■ **What you should do**
The result should be every line that contains the word "file", taken from the material.

■ **Input for this task**
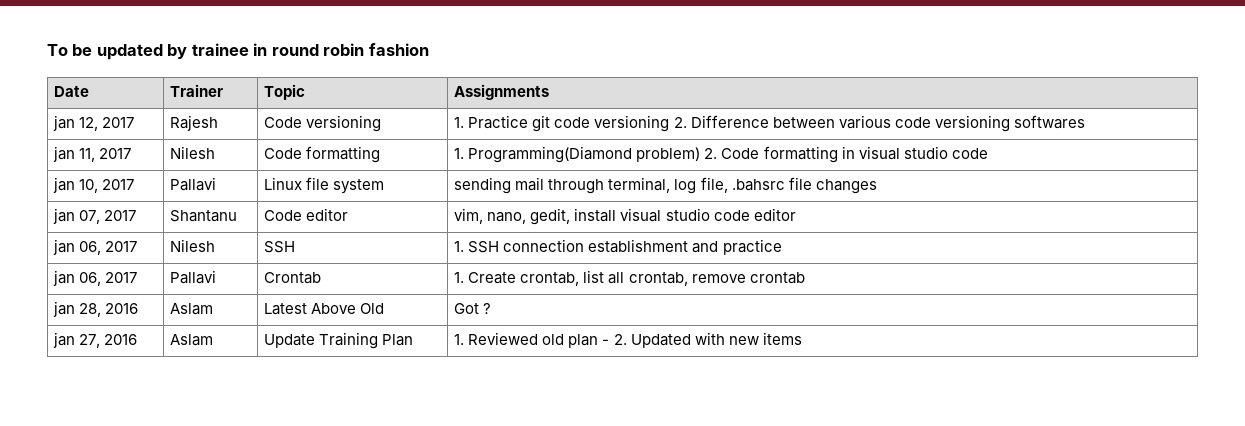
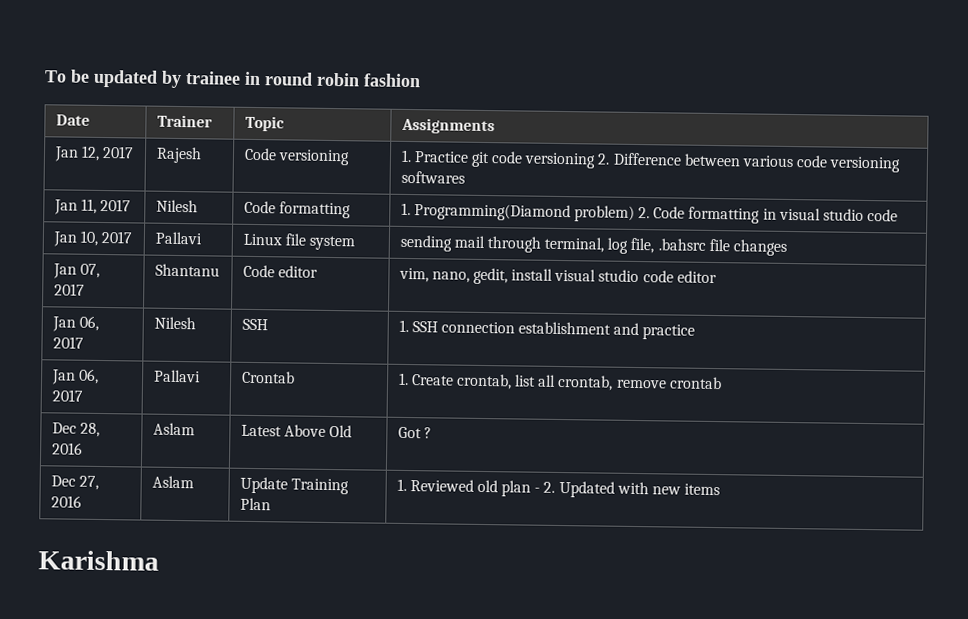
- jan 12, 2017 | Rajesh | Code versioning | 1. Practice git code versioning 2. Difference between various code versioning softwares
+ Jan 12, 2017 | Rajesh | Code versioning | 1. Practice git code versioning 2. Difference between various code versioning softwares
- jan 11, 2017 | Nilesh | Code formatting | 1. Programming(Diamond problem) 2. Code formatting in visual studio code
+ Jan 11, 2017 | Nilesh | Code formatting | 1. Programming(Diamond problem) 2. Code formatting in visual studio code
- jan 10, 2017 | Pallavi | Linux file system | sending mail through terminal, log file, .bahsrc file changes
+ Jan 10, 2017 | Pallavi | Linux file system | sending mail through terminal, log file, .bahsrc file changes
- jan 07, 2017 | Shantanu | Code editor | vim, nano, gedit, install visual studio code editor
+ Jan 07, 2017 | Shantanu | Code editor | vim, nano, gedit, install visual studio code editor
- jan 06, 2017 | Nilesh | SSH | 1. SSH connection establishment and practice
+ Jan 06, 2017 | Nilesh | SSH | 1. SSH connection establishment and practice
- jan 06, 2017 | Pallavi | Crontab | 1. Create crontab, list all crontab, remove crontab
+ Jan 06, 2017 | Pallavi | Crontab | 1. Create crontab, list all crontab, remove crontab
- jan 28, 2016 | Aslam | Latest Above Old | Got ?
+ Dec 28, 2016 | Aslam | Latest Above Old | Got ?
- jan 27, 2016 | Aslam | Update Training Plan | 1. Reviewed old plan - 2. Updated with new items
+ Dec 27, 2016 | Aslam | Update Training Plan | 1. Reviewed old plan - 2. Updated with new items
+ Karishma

--

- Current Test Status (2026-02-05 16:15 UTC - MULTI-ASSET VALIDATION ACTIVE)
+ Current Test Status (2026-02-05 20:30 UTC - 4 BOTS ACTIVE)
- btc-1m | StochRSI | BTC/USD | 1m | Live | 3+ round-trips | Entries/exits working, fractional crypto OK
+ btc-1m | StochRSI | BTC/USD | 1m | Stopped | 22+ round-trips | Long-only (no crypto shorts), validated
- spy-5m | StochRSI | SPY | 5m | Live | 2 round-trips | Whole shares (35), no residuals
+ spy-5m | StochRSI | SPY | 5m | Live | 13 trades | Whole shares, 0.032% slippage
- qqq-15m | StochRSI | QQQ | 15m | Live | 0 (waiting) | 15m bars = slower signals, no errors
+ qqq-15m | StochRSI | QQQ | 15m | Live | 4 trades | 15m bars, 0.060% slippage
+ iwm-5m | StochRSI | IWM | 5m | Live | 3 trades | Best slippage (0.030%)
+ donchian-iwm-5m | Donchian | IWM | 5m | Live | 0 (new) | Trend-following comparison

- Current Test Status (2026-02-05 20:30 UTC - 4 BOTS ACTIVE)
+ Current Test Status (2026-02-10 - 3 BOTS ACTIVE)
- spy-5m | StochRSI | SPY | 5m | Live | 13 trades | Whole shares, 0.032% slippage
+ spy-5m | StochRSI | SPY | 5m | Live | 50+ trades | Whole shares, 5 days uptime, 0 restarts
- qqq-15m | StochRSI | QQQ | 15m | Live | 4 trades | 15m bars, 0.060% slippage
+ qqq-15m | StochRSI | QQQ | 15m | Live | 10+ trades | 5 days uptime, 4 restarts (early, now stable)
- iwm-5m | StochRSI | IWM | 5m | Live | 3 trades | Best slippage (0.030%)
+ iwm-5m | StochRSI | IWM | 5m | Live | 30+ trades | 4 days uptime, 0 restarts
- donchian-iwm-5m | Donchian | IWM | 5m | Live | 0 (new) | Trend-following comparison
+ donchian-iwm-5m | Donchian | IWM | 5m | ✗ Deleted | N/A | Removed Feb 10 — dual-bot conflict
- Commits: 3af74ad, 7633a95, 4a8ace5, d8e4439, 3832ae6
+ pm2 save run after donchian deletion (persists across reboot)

■ **Response to this exercise**
- jan 10, 2017 | Pallavi | Linux file system | sending mail through terminal, log file, .bahsrc file changes
+ Jan 10, 2017 | Pallavi | Linux file system | sending mail through terminal, log file, .bahsrc file changes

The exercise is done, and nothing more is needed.